YOUR OBJECTIVE:
Return each line in the records below that includes "label".

DATASET CONTENT below:

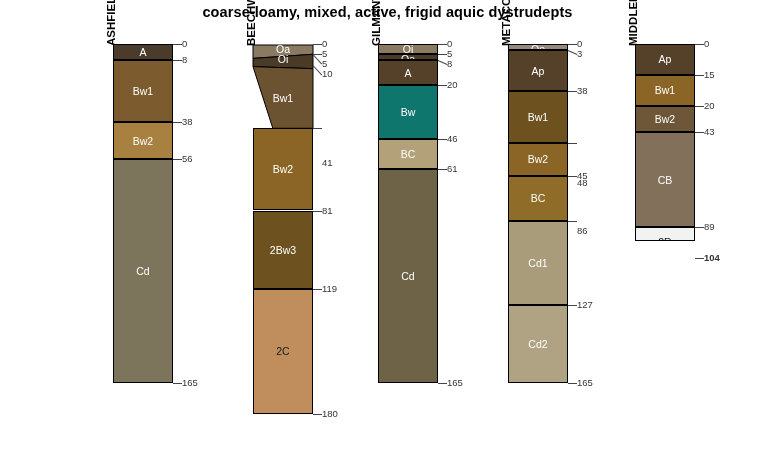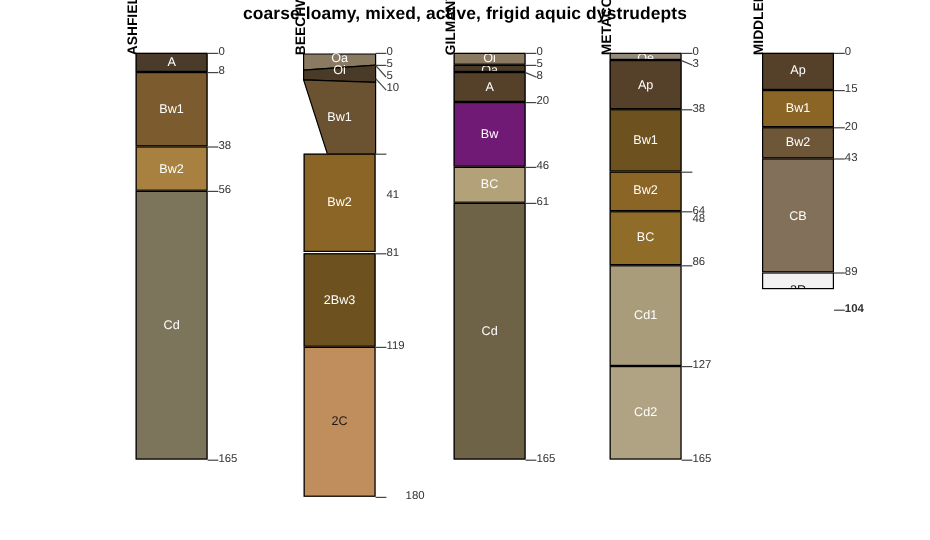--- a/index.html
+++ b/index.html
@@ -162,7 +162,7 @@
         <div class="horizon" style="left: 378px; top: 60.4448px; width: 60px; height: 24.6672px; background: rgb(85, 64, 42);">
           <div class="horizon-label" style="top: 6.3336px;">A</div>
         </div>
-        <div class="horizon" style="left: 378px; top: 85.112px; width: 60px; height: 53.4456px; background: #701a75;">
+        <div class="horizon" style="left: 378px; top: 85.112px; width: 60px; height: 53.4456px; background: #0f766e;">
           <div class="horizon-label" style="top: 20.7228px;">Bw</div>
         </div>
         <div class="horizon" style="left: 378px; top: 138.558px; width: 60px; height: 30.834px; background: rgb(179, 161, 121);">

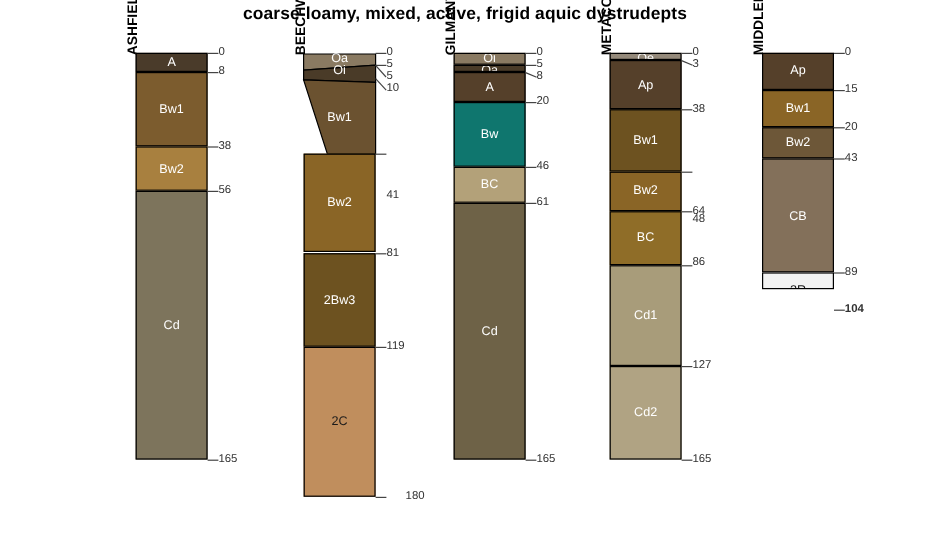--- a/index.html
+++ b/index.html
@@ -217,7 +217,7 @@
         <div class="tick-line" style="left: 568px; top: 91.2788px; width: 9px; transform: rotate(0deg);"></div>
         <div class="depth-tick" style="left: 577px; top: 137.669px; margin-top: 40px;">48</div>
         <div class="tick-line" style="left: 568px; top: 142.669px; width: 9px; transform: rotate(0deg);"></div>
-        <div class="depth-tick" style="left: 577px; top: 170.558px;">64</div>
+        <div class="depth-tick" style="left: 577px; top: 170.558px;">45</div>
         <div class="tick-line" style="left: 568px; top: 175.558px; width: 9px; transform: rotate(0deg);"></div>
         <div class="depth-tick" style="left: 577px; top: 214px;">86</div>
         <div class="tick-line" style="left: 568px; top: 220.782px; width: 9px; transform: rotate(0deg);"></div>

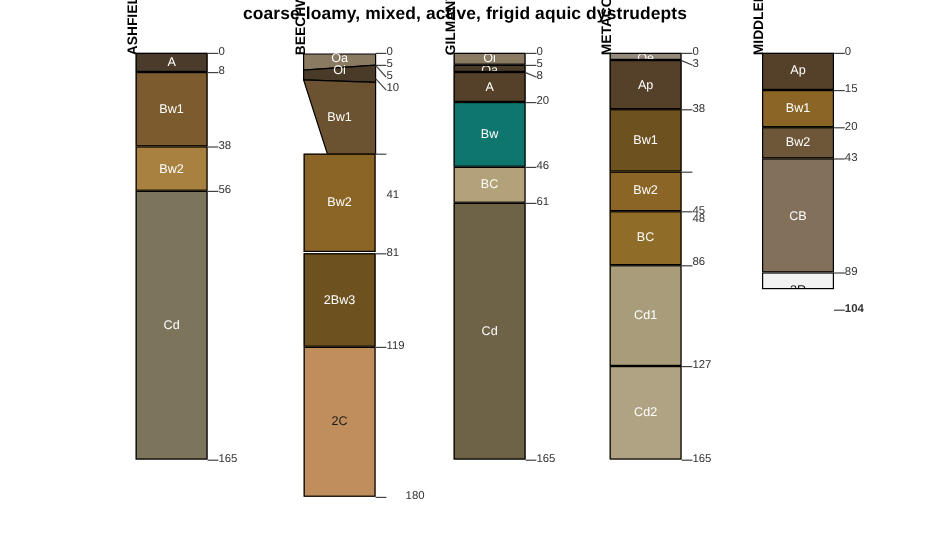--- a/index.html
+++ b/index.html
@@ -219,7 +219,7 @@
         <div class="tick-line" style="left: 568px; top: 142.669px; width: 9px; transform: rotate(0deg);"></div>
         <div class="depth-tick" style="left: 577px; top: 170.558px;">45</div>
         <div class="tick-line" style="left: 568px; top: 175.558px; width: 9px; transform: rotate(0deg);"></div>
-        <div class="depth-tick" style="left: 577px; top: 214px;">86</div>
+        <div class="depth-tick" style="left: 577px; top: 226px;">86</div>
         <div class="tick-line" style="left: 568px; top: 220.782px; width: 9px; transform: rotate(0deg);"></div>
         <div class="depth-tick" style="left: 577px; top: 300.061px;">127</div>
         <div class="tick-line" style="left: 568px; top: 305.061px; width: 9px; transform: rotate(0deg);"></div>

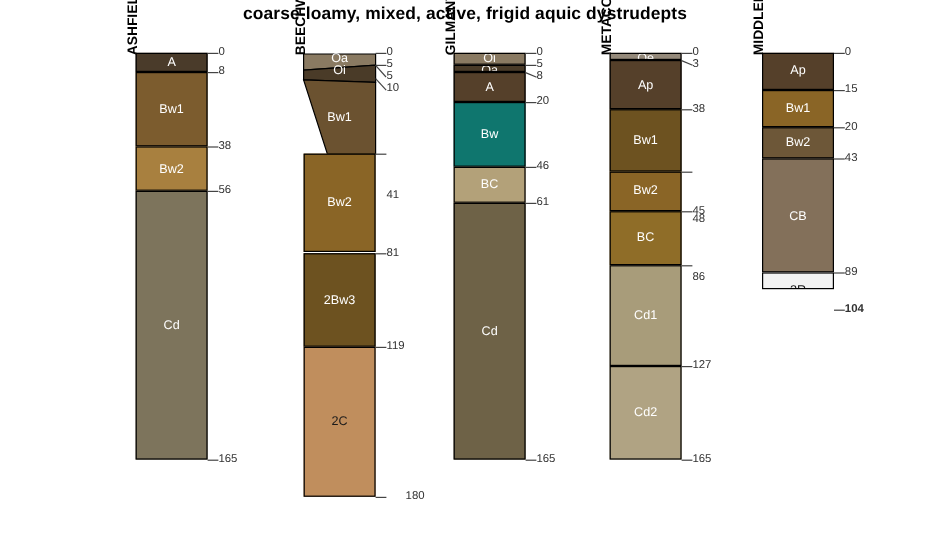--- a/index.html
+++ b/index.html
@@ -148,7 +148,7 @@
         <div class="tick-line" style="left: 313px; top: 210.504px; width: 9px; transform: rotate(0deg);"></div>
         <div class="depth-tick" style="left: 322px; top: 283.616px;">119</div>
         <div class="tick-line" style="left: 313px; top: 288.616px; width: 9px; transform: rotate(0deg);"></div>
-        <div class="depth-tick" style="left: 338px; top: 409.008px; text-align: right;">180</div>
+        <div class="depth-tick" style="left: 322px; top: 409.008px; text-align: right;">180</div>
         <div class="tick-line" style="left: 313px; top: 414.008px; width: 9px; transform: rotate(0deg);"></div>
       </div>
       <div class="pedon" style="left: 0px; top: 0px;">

End of DATASET CONTENT.

ANSWER SPACE:
           <div class="horizon-label" style="top: 6.3336px;">A</div>
           <div class="horizon-label" style="top: 20.7228px;">Bw</div>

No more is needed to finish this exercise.